╭─ Extracted material

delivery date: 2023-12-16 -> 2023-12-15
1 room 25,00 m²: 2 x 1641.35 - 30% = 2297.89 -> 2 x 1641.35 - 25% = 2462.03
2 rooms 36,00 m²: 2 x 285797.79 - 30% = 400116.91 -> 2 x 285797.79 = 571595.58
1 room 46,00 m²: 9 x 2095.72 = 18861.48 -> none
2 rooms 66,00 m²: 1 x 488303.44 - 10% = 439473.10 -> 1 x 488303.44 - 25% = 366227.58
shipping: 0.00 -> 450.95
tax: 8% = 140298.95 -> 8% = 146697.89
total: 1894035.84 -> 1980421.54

╰─

→ **Instructions for the task**
Transcribe the lines from the first line of the records through the line that contains "1 room 46,00", both included, and add nothing else.

→ **Task solution**
delivery date: 2023-12-16 -> 2023-12-15
1 room 25,00 m²: 2 x 1641.35 - 30% = 2297.89 -> 2 x 1641.35 - 25% = 2462.03
2 rooms 36,00 m²: 2 x 285797.79 - 30% = 400116.91 -> 2 x 285797.79 = 571595.58
1 room 46,00 m²: 9 x 2095.72 = 18861.48 -> none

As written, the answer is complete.